December cotton has been on both sides of Wednesday’s close, as it deciphers the effects of better weekly sales and exports and a weaker dollar. Of course, we use the term “better exports” lightly as net sales, although higher than last week, still didn’t break triple-digit levels.
USDA’s weekly export sales summary showed weekly net sales for 2018/2019 were 97,800 bales. That was up 20% from the previous week, but down 24% from the prior 4-week average. Top buyers included Vietnam (25,500), Mexico (18,500), Pakistan (15,300), Bangladesh (13,100), and Thailand (8,700).

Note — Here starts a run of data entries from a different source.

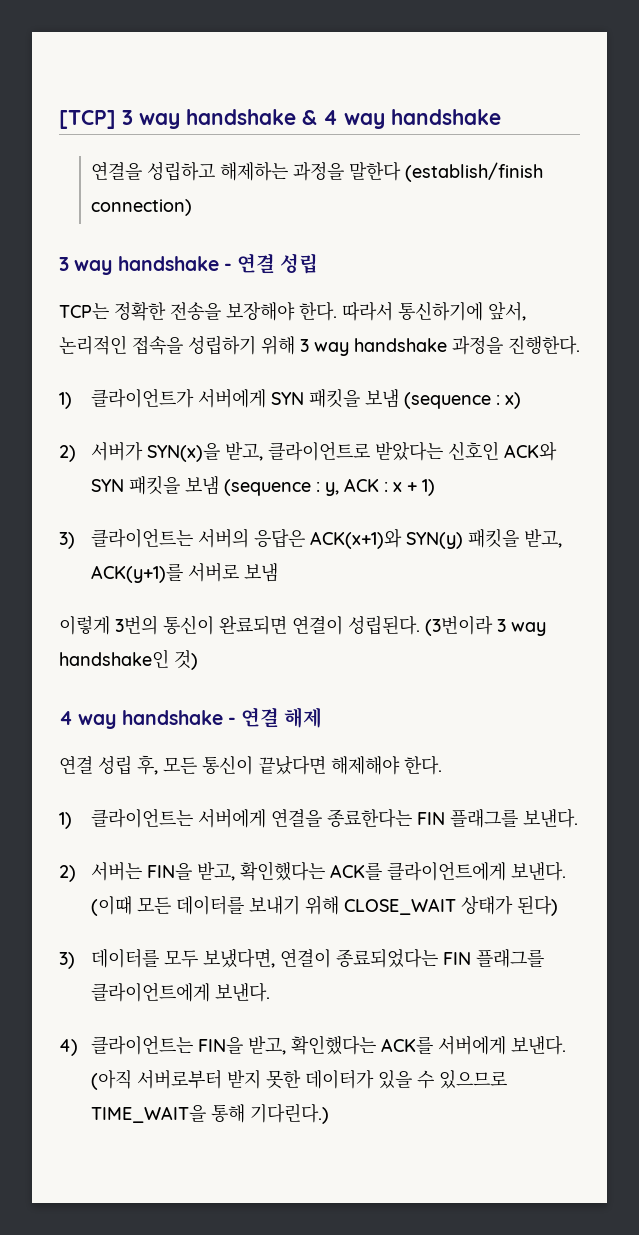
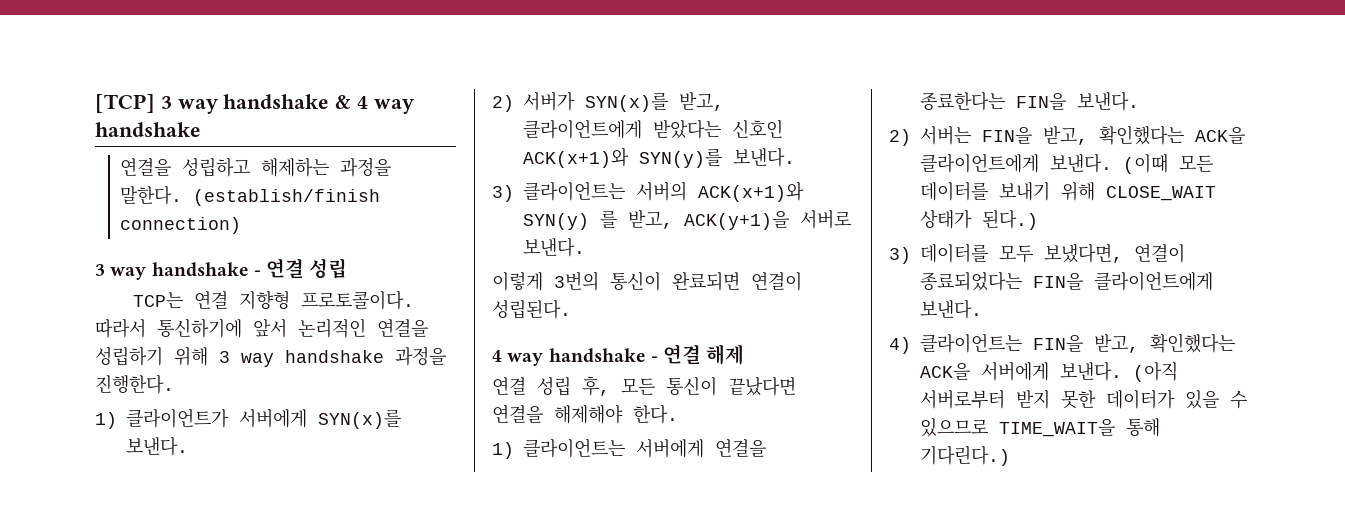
- 연결을 성립하고 해제하는 과정을 말한다 (establish/finish connection)
+ 연결을 성립하고 해제하는 과정을 말한다. (establish/finish connection)
- TCP는 정확한 전송을 보장해야 한다. 따라서 통신하기에 앞서, 논리적인 접속을 성립하기 위해 3 way handshake 과정을 진행한다.
+ TCP는 연결 지향형 프로토콜이다. 따라서 통신하기에 앞서 논리적인 연결을 성립하기 위해 3 way handshake 과정을 진행한다.
- 1) 클라이언트가 서버에게 SYN 패킷을 보냄 (sequence : x)
- 2) 서버가 SYN(x)을 받고, 클라이언트로 받았다는 신호인 ACK와 SYN 패킷을 보냄 (sequence : y, ACK : x + 1)
+ 1) 클라이언트가 서버에게 SYN(x)를 보낸다.
+ 2) 서버가 SYN(x)를 받고, 클라이언트에게 받았다는 신호인 ACK(x+1)와 SYN(y)를 보낸다.
- 3) 클라이언트는 서버의 응답은 ACK(x+1)와 SYN(y) 패킷을 받고, ACK(y+1)를 서버로 보냄
+ 3) 클라이언트는 서버의 ACK(x+1)와 SYN(y) 를 받고, ACK(y+1)을 서버로 보낸다.
- (3번이라 3 way handshake인 것)
- 연결 성립 후, 모든 통신이 끝났다면 해제해야 한다.
+ 연결 성립 후, 모든 통신이 끝났다면 연결을 해제해야 한다.
- 1) 클라이언트는 서버에게 연결을 종료한다는 FIN 플래그를 보낸다.
+ 1) 클라이언트는 서버에게 연결을 종료한다는 FIN을 보낸다.
- 2) 서버는 FIN을 받고, 확인했다는 ACK를 클라이언트에게 보낸다.
+ 2) 서버는 FIN을 받고, 확인했다는 ACK을 클라이언트에게 보낸다.
- (이때 모든 데이터를 보내기 위해 CLOSE_WAIT 상태가 된다)
+ (이때 모든 데이터를 보내기 위해 CLOSE_WAIT 상태가 된다.)
- 3) 데이터를 모두 보냈다면, 연결이 종료되었다는 FIN 플래그를 클라이언트에게 보낸다.
+ 3) 데이터를 모두 보냈다면, 연결이 종료되었다는 FIN을 클라이언트에게 보낸다.
- 4) 클라이언트는 FIN을 받고, 확인했다는 ACK를 서버에게 보낸다.
+ 4) 클라이언트는 FIN을 받고, 확인했다는 ACK을 서버에게 보낸다.

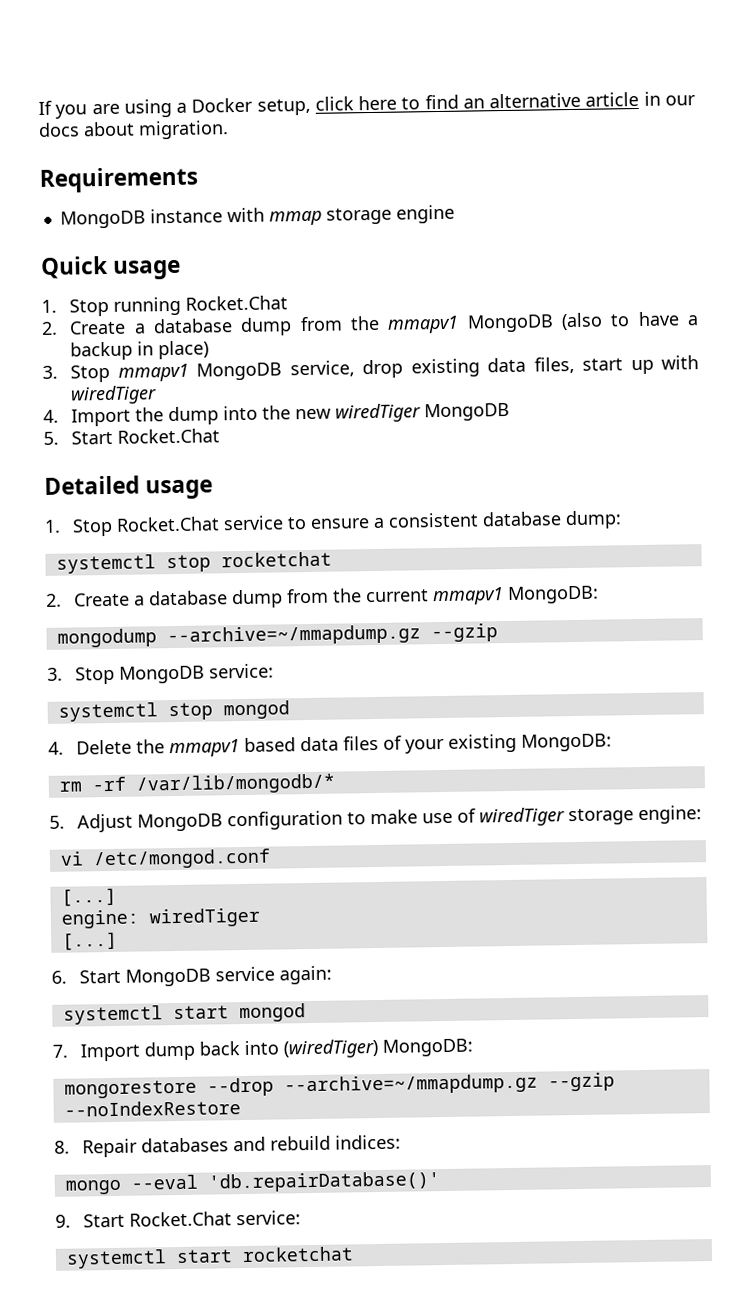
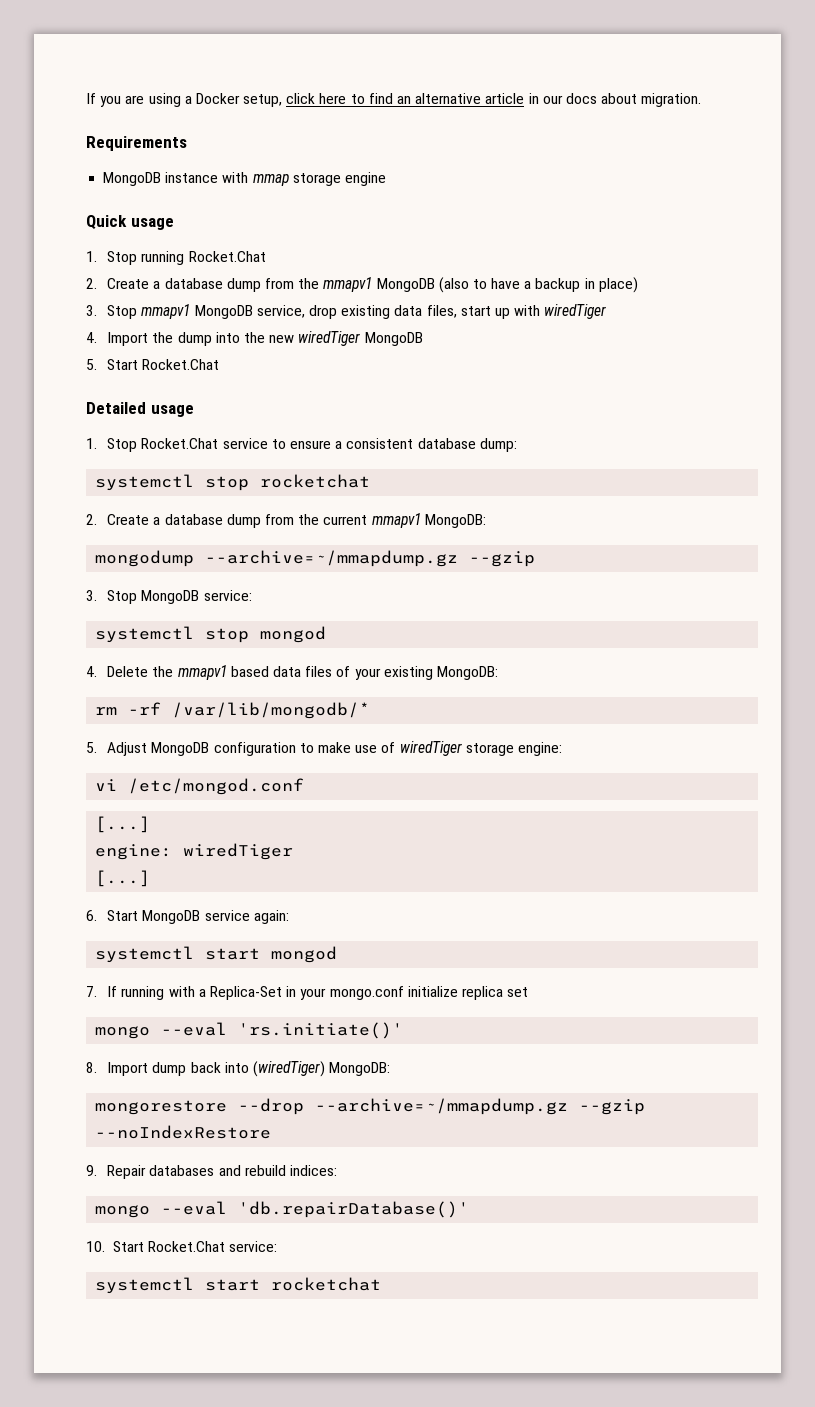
- 7. Import dump back into (wiredTiger) MongoDB:
+ 7. If running with a Replica-Set in your mongo.conf initialize replica set
+ mongo --eval 'rs.initiate()'
+ 8. Import dump back into (wiredTiger) MongoDB:
- 8. Repair databases and rebuild indices:
+ 9. Repair databases and rebuild indices:
- 9. Start Rocket.Chat service:
+ 10. Start Rocket.Chat service:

For 2019/2020, net sales were 32,900, reported for Thailand (23,300), Mexico (8,400), Guatemala (800), and China (400). Weekly exports totaled 148,900 bales, up 10% from the previous week, but down 7% from the prior 4-week average. The main destinations included Vietnam (43,700), Indonesia (19,200), China (16,200), Mexico (16,100), and Pakistan (8,800).
Net sales of Pima totaling 3,300 RB for 2018/2019 were down 42% from the previous week and 61% from the prior 4-week average. Top buyers were Peru (1,800), India (800), China (600), and Vietnam (300). Weekly Exports of 8,700 RB were up noticeably from the previous week and 50% from the prior 4-week average. There had been talk of larger cancellations for top buyers, but those didn’t materialize, at least this week.
The cotton market continues to “gather itself” after Tuesday’s calamitous spill. Speculators remain long the market, but are becoming wary of their position. As the harvest season is now upon the market, they may have less incentive to remain bullish. Thus, another leg-down in prices into the fall is possible.